Bisnis.com, BATAM - Kalangan pebisnis di Kepulauan Riau (Kepri) menilai tindakan represif aparat kepada warga Pulau Rempang yang menolak relokasi, Kamis (8/9/2023) terlalu berlebihan. Mereka meminta cara pendekatan yang lebih humanis dan mengedepankan musyawarah.
"Saran dari saya lebih baik Badan Pengusahaan (BP) Batam mengevaluasi cara-cara penyelesaian polemik tersebut. Kasih panggung dan ruang ke warga tempatan, agar mereka dapat hidup layak dan perekonomiannya terjamin," kata Ketua Kamar Dagang dan Industri (Kadin) Kepri, Achmad Makruf Maulana di Batam, Jumat (8/9/2023).
Dia menegaskan Kadin Kepri mendukung investasi, tapi kepentingan rakyat juga harus diakomodir.
"Saya prihatin cara-cara penyelesaian dengan kekerasan. Karena sejatinya, lahan (Batam) memang dikuasai negara, tapi dipergunakan untuk kemaslahatan warga setempat," paparnya.
Sementara itu, akademisi dari Universitas Internasional Batam (UIB), Suyono Saputro mengatakan pengembangan Pulau Rempang juga harus bisa mengintegrasikan kawasan industri dengan pemukiman warga tempatan.
"Jumlah warga di Rempang sekitar 10 ribu, dibuat saja cluster area kampung tua dengan alokasi lahan 5-10 hektar, yang kemudian disulap jadi kampung wisata. Jadi tidak perlu relokasi. Ketika nanti di tengah area eco-city ada area wisata kampung tua, itu keren," ungkapnya.
Baca Juga
Solusi yang ditawarkan BP Batam saat ini dianggap tidak tepat sasaran. Pasalnya tanggal 28 September mendatang pulau tersebut harus dikosongkan, sementara rumah yang dijanjikan di Pulau Galang malah belum terbangun sama sekali.
"Coba bangun dulu huniannya baru relokasi, sambil dilakukan sosialisasi bertahap. Dan di area relokasi dibangun lokasi penampungan sementara, misal bangun tenda besar," ucapnya.

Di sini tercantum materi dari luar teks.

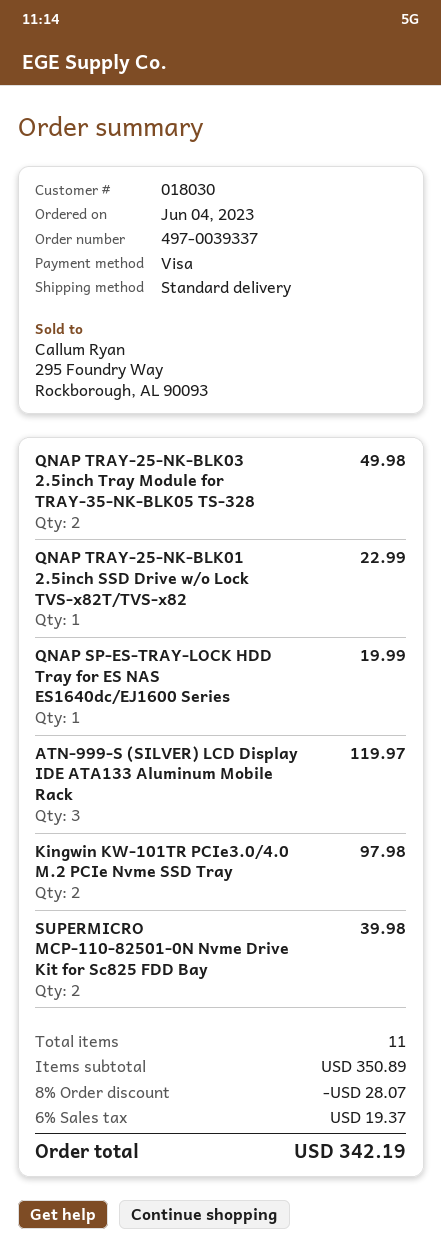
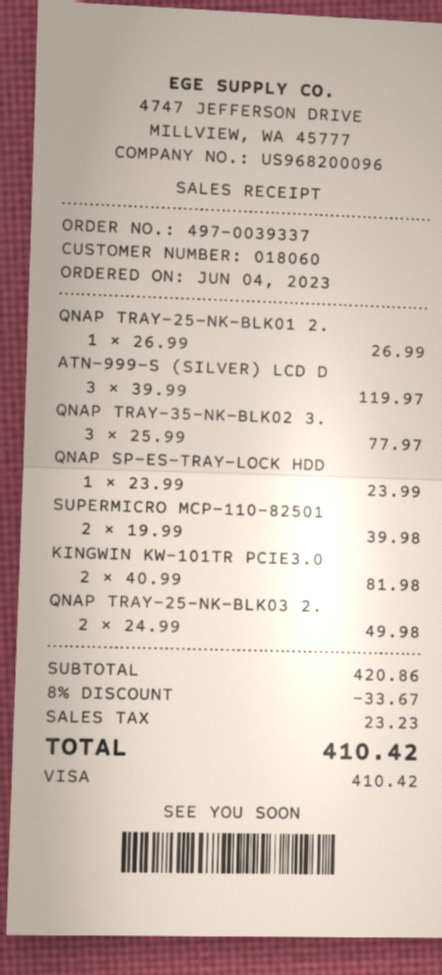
customer number: 018030 -> 018060
QNAP TRAY-25-NK-BLK01 2.5inch SSD Drive w/o Lock TVS-x82T/TVS-x82: 1 for 22.99 -> 1 for 26.99
QNAP SP-ES-TRAY-LOCK HDD Tray for ES NAS ES1640dc/EJ1600 Series: 1 for 19.99 -> 1 for 23.99
Kingwin KW-101TR PCIe3.0/4.0 M.2 PCIe Nvme SSD Tray: 2 for 97.98 -> 2 for 81.98
QNAP TRAY-35-NK-BLK02 3.: none -> 3 for 77.97
subtotal: 350.89 -> 420.86
discount: 8% = 28.07 -> 8% = 33.67
tax: 19.37 -> 23.23
total: 342.19 -> 410.42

Kepala Biro Humas Promosi dan Protokol BP Batam, Ariastuty Sirait mengatakan saat ini pihaknya masih berupaya untuk melakukan pengukuran kawasan hutan di Rempang.
Pihaknya terpaksa meminta bantuan kepada Tim Terpadu Kota Batam karena adanya pemblokiran jalan dan sweping yang dilakukan oleh warga di Jembatan 4 dan Dapur 6.
"Sebelum melaksanakan kegiatan pengukuran ini, kita sudah melakukan berbagai tahapan sosialisasi oleh tim kecil yang masuk ke masyarakat maupun dari Tim Terpadu. Namun warga tetap melakukan pemblokiran jalan, sehingga terpaksa melibatkan tim terpadu untuk menjalankan proyek strategis nasional ini," ujarnya.
Untuk itu, dia mengimbau kepada masyarakat agar tidak melanggar aturan yang tentunya dapat membahayakan diri sendiri dan orang lain.
Pelepasan tembakan gas air mata ini tidak akan terjadi, jika masyarakat mengizinkan tim untuk melakukan pengukuran.
"Kami berharap masyarakat tidak terprovokasi dengan isu yang berkembang. Kegiatan ini kami pastikan sudah melalui tahapan sosialisasi sebelumnya kepada warga," imbuhnya.